> **DESCRIPTION OF THE TASK**
I would like you to output every record below exactly, apart from the pictures.

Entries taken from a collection
== == ==
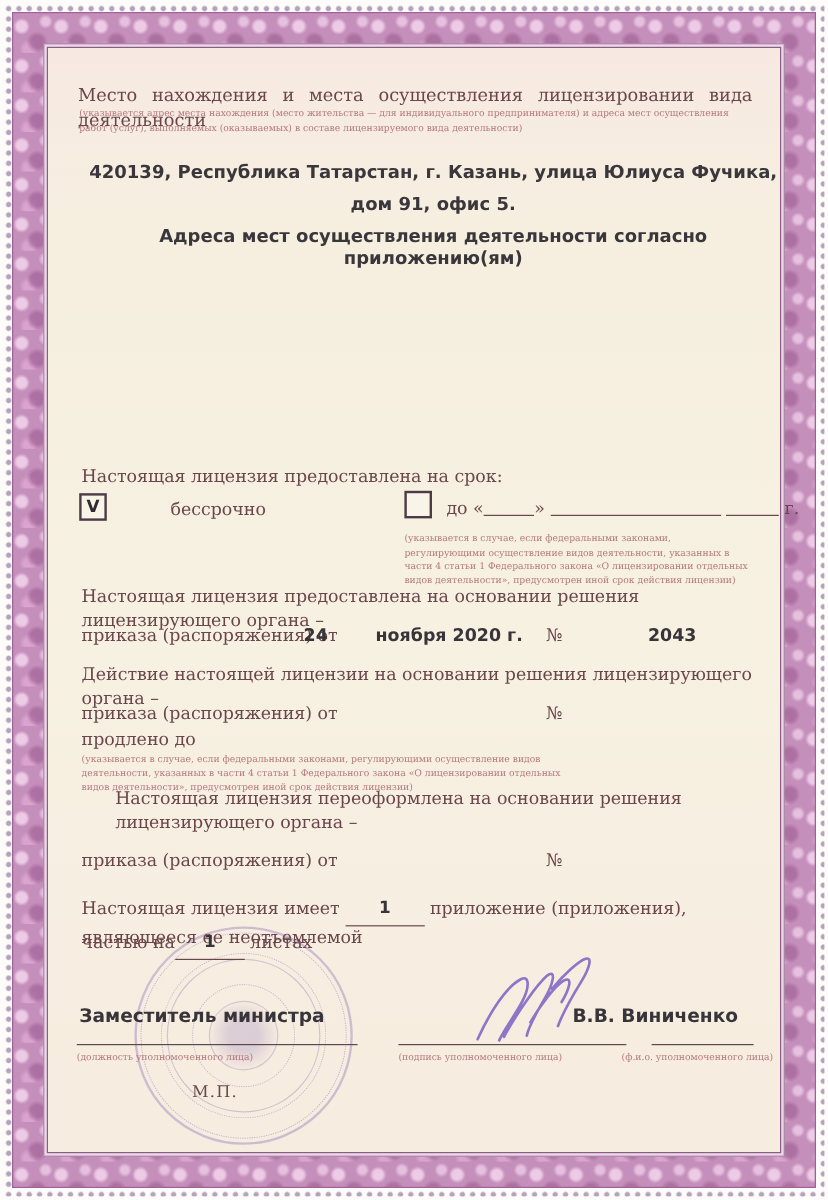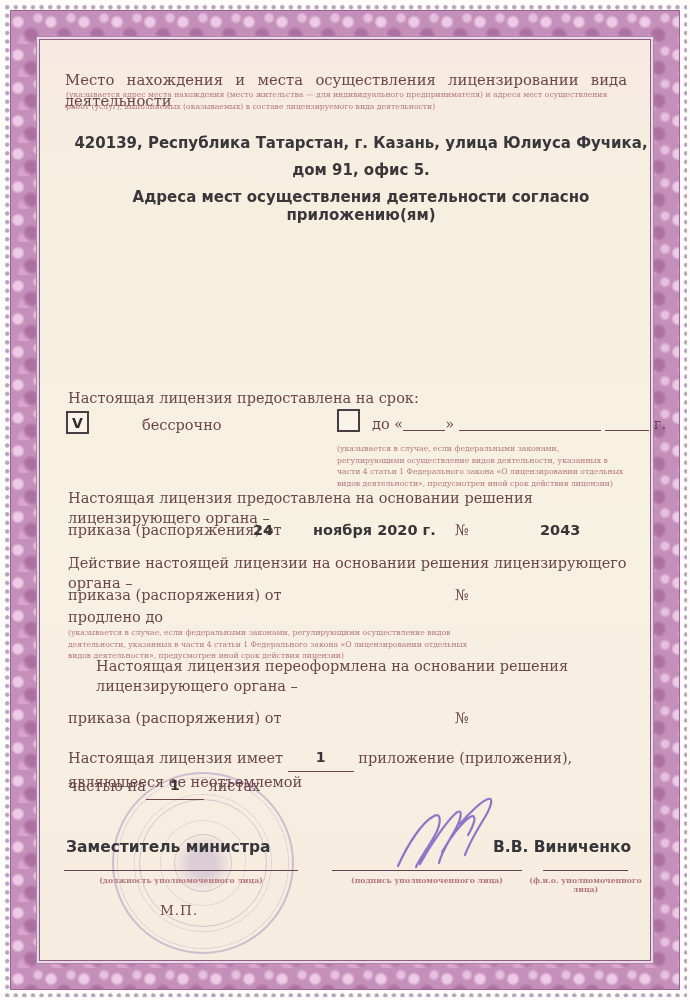"В.В. Виниченко" div.abs { margin-left: 16px -> none }
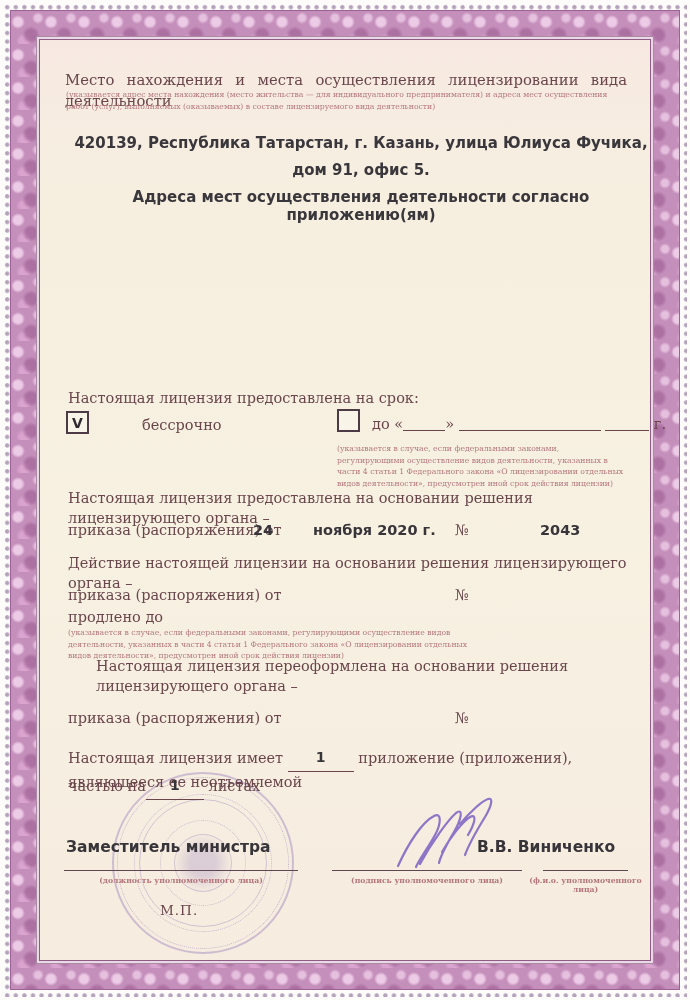"(должность уполномоченного лица)" .cap { font-weight: bold -> none; text-align: center -> left }
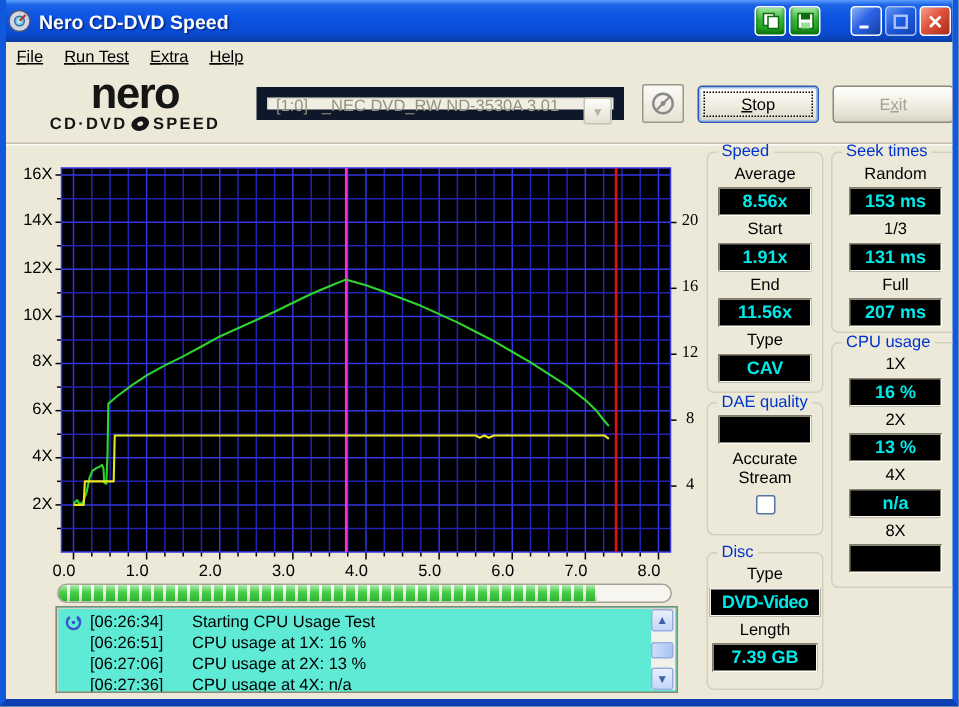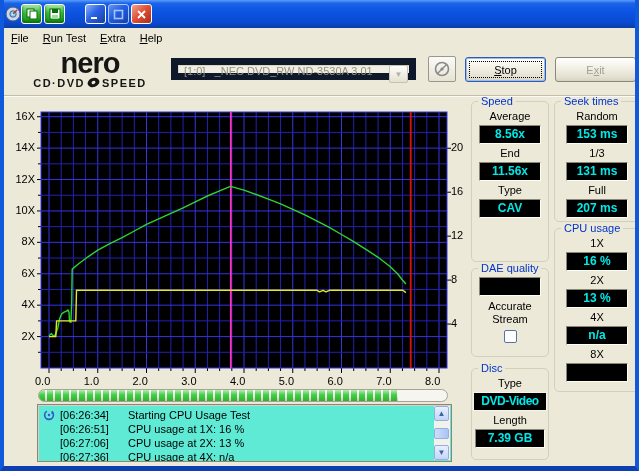"Nero CD-DVD Speed" span.title-text { html: none -> <span>Nero CD-DVD Speed</span> }
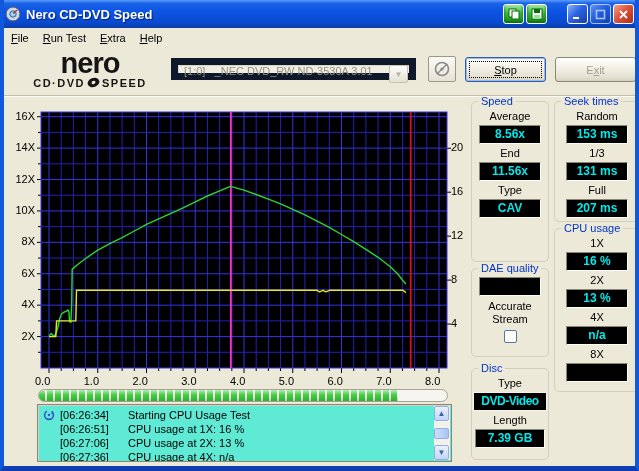"File" .menubar { text-decoration: none -> underline }
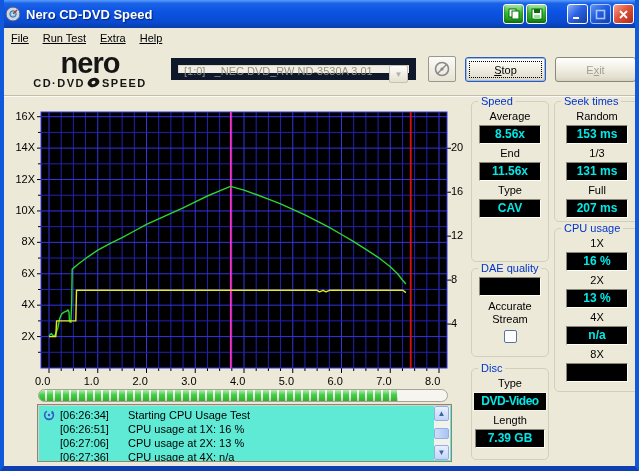"20" .axl-right { font-family: none -> Liberation Serif, serif; text-align: left -> center }
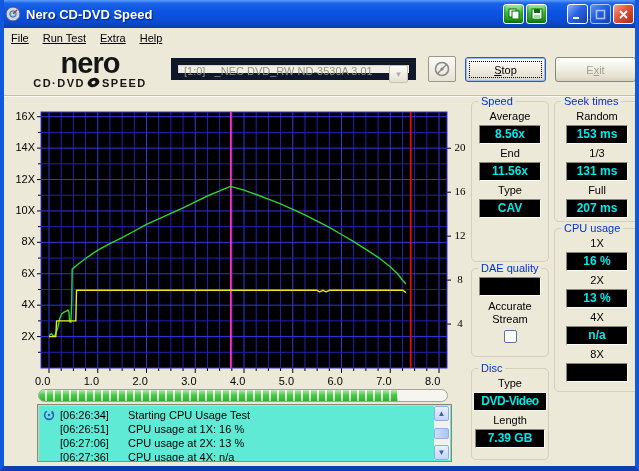"Start" div.field { html: none -> <div> <div>Start</div> <div>1.91x</div> </div> }
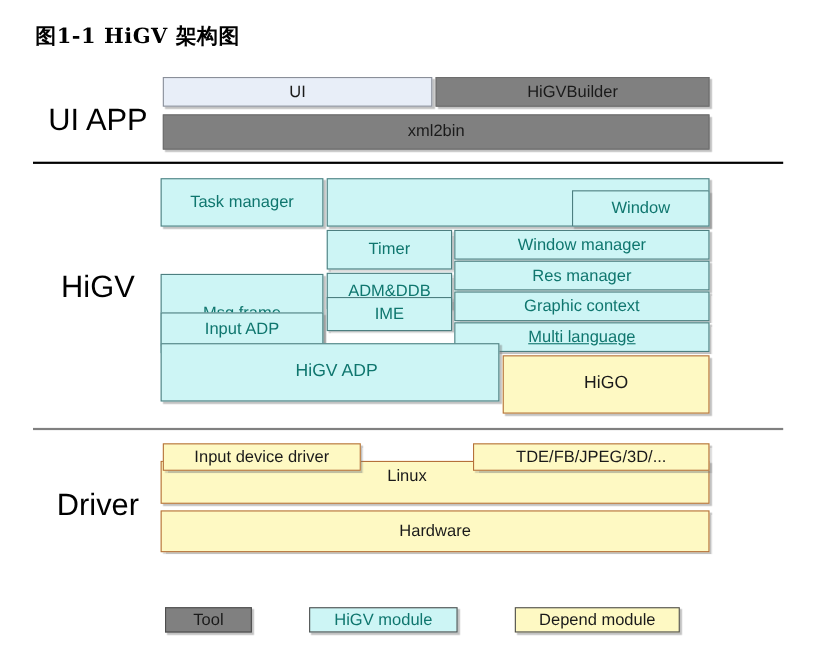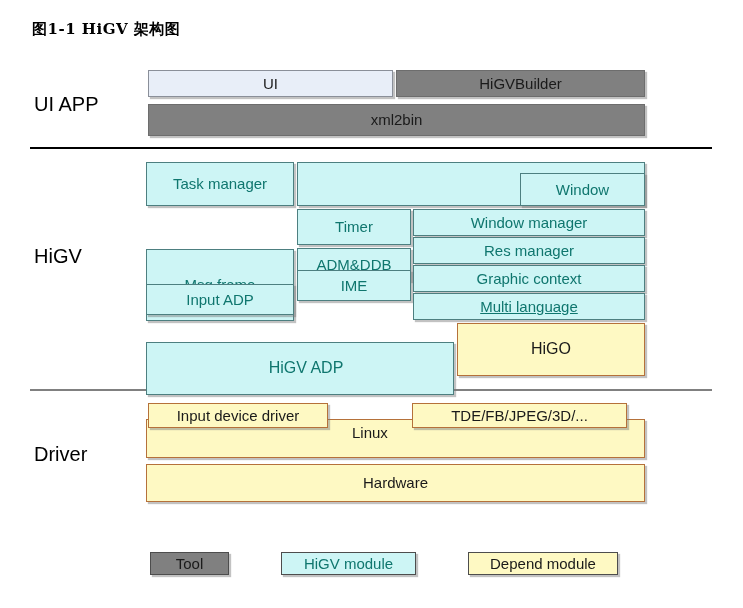"图1-1 HiGV 架构图" .fig-title { font-size: 15px -> 19px }
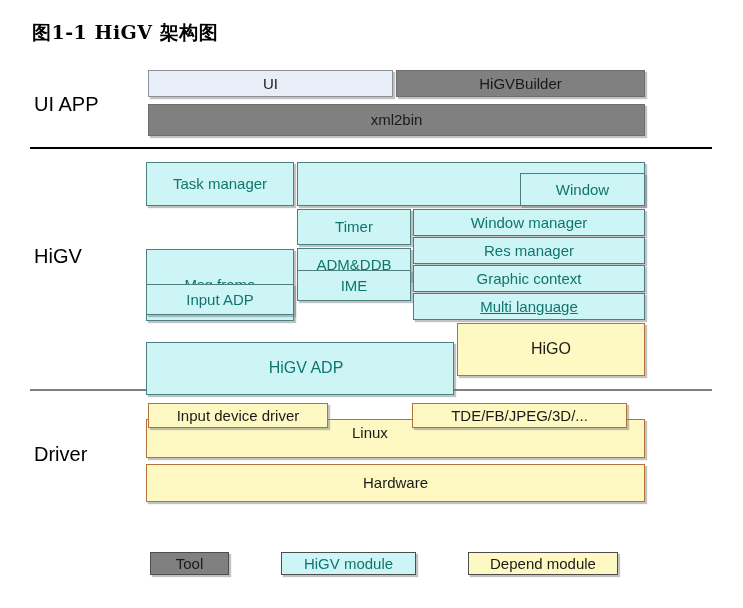"UI APP" .layer-label { font-size: 20px -> 28px; text-align: left -> center }
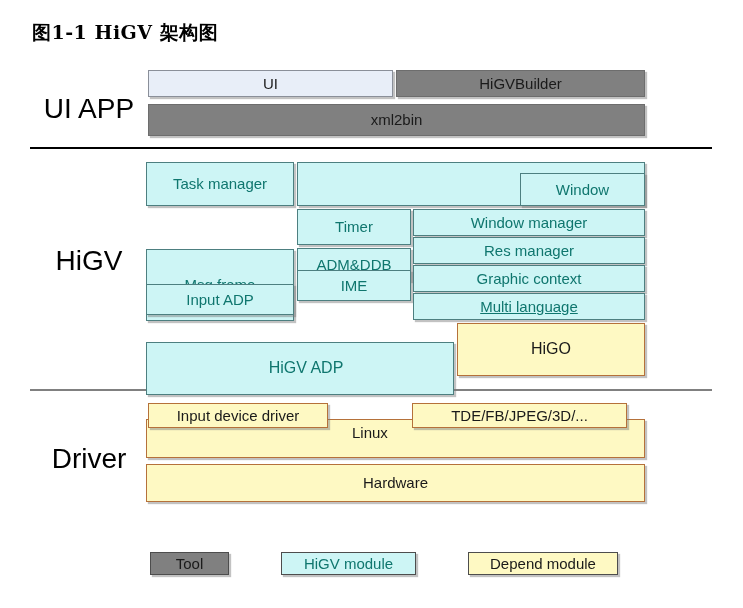"HiGV ADP" div.blk { top: 342px -> 312px }
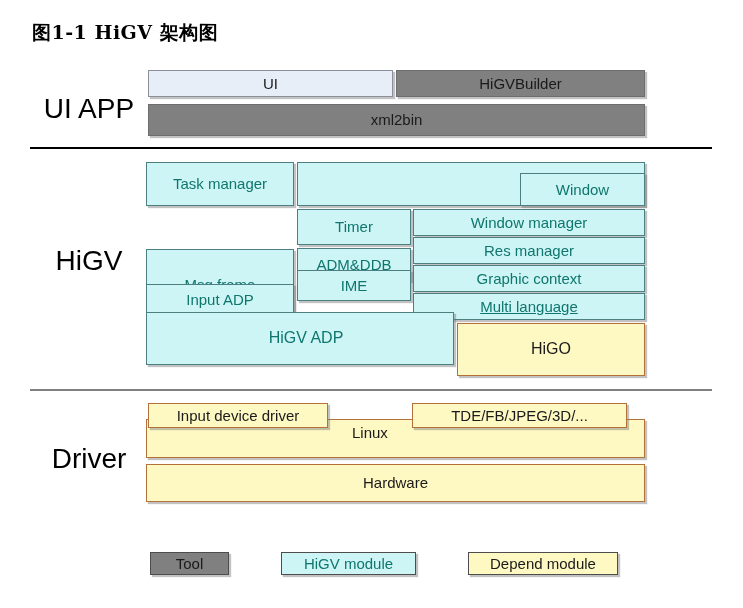"TDE/FB/JPEG/3D/..." div.blk { left: 412px -> 430px }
== == ==
> **ANSWER AREA**
"В.В. Виниченко" div.abs { margin-left: 16px -> none }
"(должность уполномоченного лица)" .cap { font-weight: bold -> none; text-align: center -> left }
"Nero CD-DVD Speed" span.title-text { html: none -> <span>Nero CD-DVD Speed</span> }
"File" .menubar { text-decoration: none -> underline }
"20" .axl-right { font-family: none -> Liberation Serif, serif; text-align: left -> center }
"Start" div.field { html: none -> <div> <div>Start</div> <div>1.91x</div> </div> }
"图1-1 HiGV 架构图" .fig-title { font-size: 15px -> 19px }
"UI APP" .layer-label { font-size: 20px -> 28px; text-align: left -> center }
"HiGV ADP" div.blk { top: 342px -> 312px }
"TDE/FB/JPEG/3D/..." div.blk { left: 412px -> 430px }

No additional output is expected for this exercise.